> **Assigned task**
Repeat exactly the lines that run from the start of the records below to the line with "tax: 10.04 -> 6.66", including both of those lines but not the pictures.

> **Exercise data**

========================

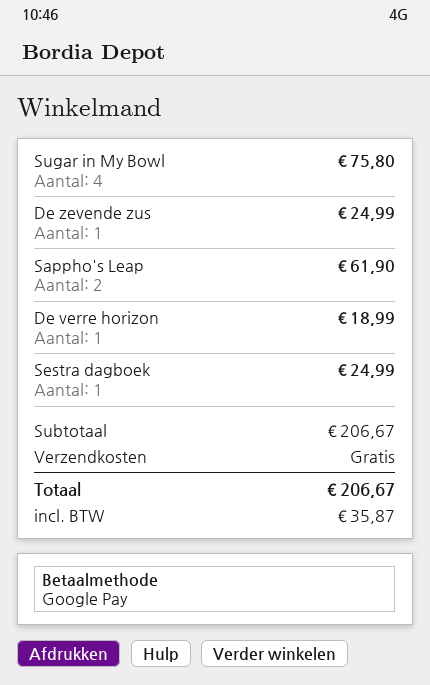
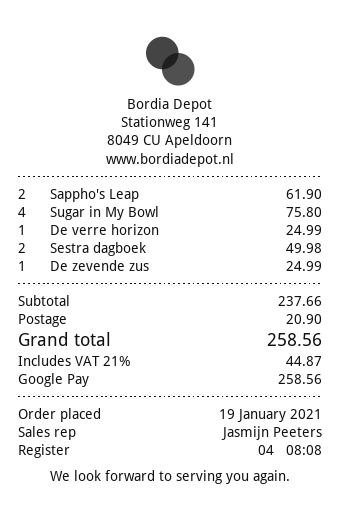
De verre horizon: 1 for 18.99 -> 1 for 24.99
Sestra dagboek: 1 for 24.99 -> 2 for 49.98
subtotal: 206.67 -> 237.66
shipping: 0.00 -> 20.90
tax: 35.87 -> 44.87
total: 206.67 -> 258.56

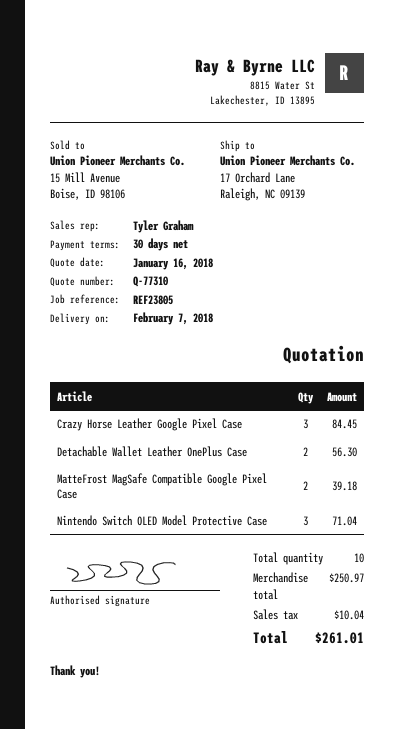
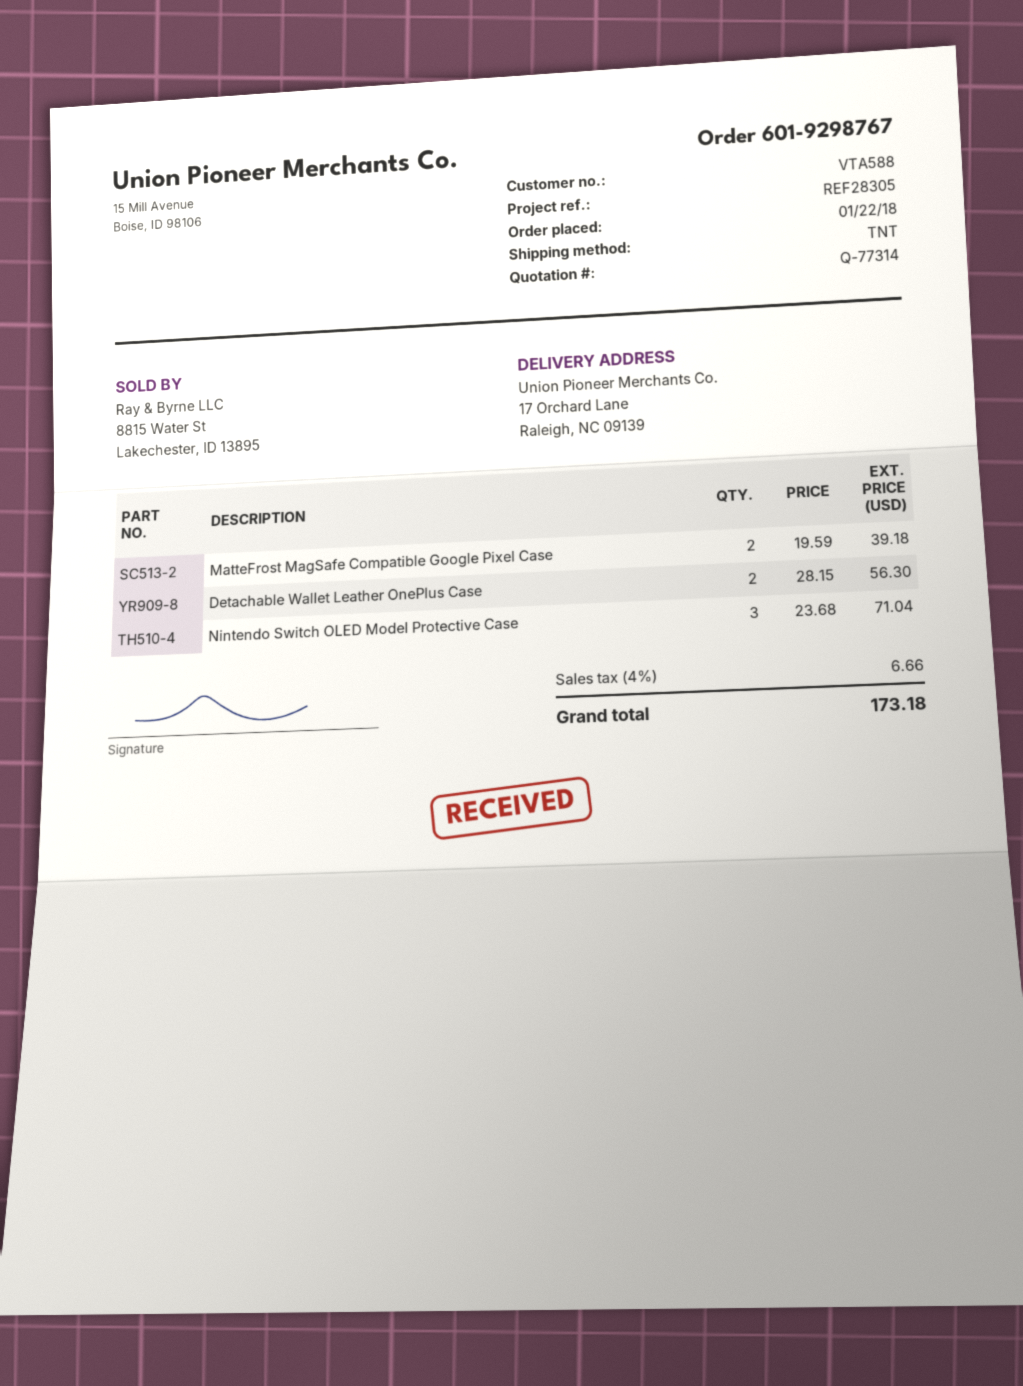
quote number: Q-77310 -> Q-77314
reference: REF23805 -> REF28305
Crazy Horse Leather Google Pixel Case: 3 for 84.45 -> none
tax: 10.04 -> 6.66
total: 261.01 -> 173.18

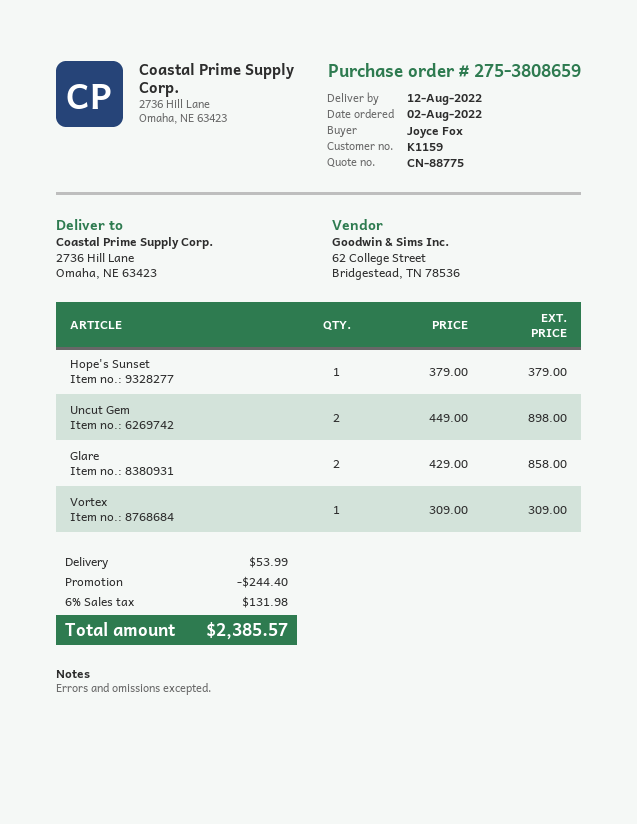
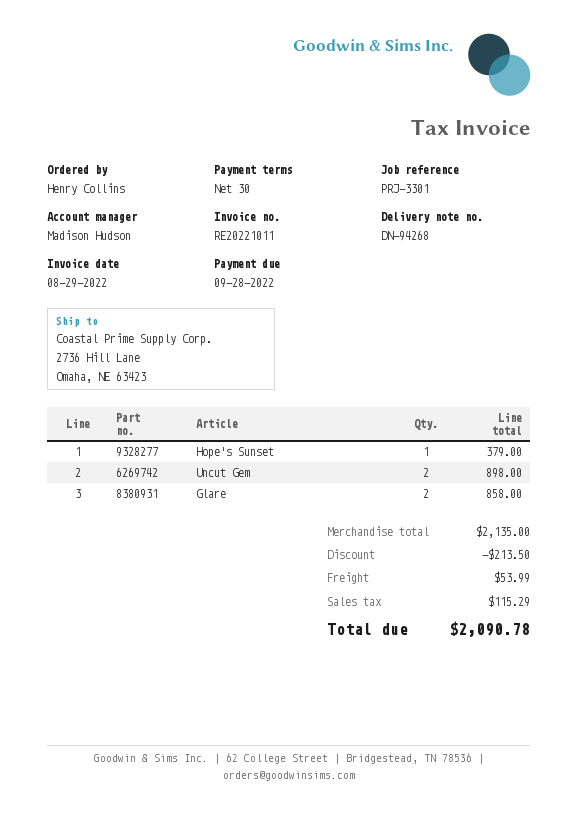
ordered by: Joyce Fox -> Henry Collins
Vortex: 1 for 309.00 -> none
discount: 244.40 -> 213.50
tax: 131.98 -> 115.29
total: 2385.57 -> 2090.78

========================

> **Answer to this task**
De verre horizon: 1 for 18.99 -> 1 for 24.99
Sestra dagboek: 1 for 24.99 -> 2 for 49.98
subtotal: 206.67 -> 237.66
shipping: 0.00 -> 20.90
tax: 35.87 -> 44.87
total: 206.67 -> 258.56

quote number: Q-77310 -> Q-77314
reference: REF23805 -> REF28305
Crazy Horse Leather Google Pixel Case: 3 for 84.45 -> none
tax: 10.04 -> 6.66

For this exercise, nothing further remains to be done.